[Records shown Boundary: Start]
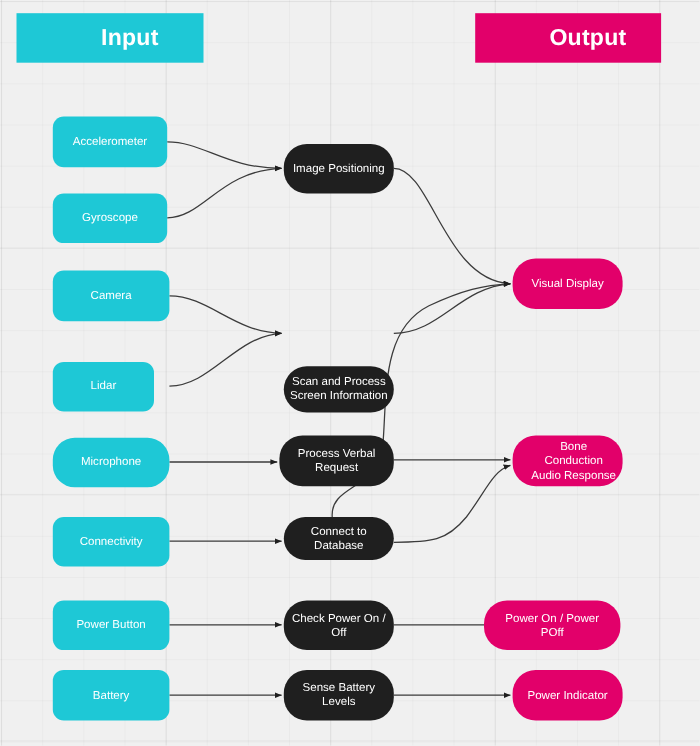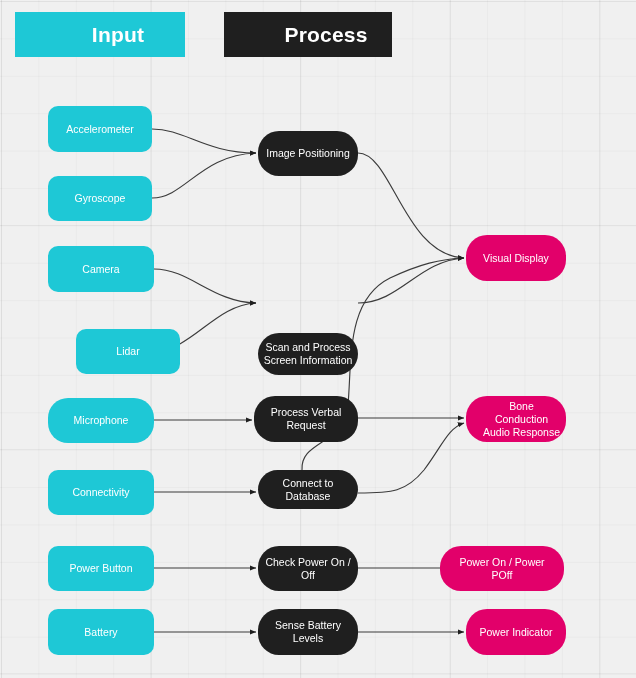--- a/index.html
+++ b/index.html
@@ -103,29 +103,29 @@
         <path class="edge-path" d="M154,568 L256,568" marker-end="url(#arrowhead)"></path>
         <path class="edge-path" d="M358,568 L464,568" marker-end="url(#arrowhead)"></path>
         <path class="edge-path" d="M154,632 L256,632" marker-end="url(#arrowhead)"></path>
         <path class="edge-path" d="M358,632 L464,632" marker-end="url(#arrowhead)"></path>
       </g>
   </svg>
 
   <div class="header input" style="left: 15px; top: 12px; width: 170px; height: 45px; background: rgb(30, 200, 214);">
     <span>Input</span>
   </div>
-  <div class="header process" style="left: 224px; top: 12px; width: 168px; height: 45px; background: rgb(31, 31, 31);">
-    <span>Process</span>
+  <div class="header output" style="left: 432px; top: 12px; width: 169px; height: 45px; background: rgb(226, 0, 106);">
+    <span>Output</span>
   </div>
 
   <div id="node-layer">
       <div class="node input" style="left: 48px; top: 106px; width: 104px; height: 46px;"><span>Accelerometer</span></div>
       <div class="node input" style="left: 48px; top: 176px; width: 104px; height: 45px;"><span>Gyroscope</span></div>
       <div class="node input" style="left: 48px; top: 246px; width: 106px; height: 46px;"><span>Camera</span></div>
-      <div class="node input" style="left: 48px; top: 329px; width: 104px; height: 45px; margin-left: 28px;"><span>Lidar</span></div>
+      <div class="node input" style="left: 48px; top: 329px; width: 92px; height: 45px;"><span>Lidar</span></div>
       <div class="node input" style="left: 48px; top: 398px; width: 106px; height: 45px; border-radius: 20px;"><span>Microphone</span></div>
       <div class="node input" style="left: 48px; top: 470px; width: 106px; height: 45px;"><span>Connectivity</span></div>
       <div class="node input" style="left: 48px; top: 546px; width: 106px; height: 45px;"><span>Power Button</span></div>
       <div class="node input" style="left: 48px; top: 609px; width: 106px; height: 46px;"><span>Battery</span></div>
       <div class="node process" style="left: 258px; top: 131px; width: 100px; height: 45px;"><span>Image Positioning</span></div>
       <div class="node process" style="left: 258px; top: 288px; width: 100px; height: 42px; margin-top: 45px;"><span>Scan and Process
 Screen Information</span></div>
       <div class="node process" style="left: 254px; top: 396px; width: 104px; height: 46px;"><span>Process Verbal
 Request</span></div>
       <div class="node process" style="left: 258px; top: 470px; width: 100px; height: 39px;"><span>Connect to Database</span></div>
[Records shown Boundary: End]
Task directions:
Without including any pictures, output each entry above exactly as it appears.

Response area:
--- a/index.html
+++ b/index.html
@@ -103,29 +103,29 @@
         <path class="edge-path" d="M154,568 L256,568" marker-end="url(#arrowhead)"></path>
         <path class="edge-path" d="M358,568 L464,568" marker-end="url(#arrowhead)"></path>
         <path class="edge-path" d="M154,632 L256,632" marker-end="url(#arrowhead)"></path>
         <path class="edge-path" d="M358,632 L464,632" marker-end="url(#arrowhead)"></path>
       </g>
   </svg>
 
   <div class="header input" style="left: 15px; top: 12px; width: 170px; height: 45px; background: rgb(30, 200, 214);">
     <span>Input</span>
   </div>
-  <div class="header process" style="left: 224px; top: 12px; width: 168px; height: 45px; background: rgb(31, 31, 31);">
-    <span>Process</span>
+  <div class="header output" style="left: 432px; top: 12px; width: 169px; height: 45px; background: rgb(226, 0, 106);">
+    <span>Output</span>
   </div>
 
   <div id="node-layer">
       <div class="node input" style="left: 48px; top: 106px; width: 104px; height: 46px;"><span>Accelerometer</span></div>
       <div class="node input" style="left: 48px; top: 176px; width: 104px; height: 45px;"><span>Gyroscope</span></div>
       <div class="node input" style="left: 48px; top: 246px; width: 106px; height: 46px;"><span>Camera</span></div>
-      <div class="node input" style="left: 48px; top: 329px; width: 104px; height: 45px; margin-left: 28px;"><span>Lidar</span></div>
+      <div class="node input" style="left: 48px; top: 329px; width: 92px; height: 45px;"><span>Lidar</span></div>
       <div class="node input" style="left: 48px; top: 398px; width: 106px; height: 45px; border-radius: 20px;"><span>Microphone</span></div>
       <div class="node input" style="left: 48px; top: 470px; width: 106px; height: 45px;"><span>Connectivity</span></div>
       <div class="node input" style="left: 48px; top: 546px; width: 106px; height: 45px;"><span>Power Button</span></div>
       <div class="node input" style="left: 48px; top: 609px; width: 106px; height: 46px;"><span>Battery</span></div>
       <div class="node process" style="left: 258px; top: 131px; width: 100px; height: 45px;"><span>Image Positioning</span></div>
       <div class="node process" style="left: 258px; top: 288px; width: 100px; height: 42px; margin-top: 45px;"><span>Scan and Process
 Screen Information</span></div>
       <div class="node process" style="left: 254px; top: 396px; width: 104px; height: 46px;"><span>Process Verbal
 Request</span></div>
       <div class="node process" style="left: 258px; top: 470px; width: 100px; height: 39px;"><span>Connect to Database</span></div>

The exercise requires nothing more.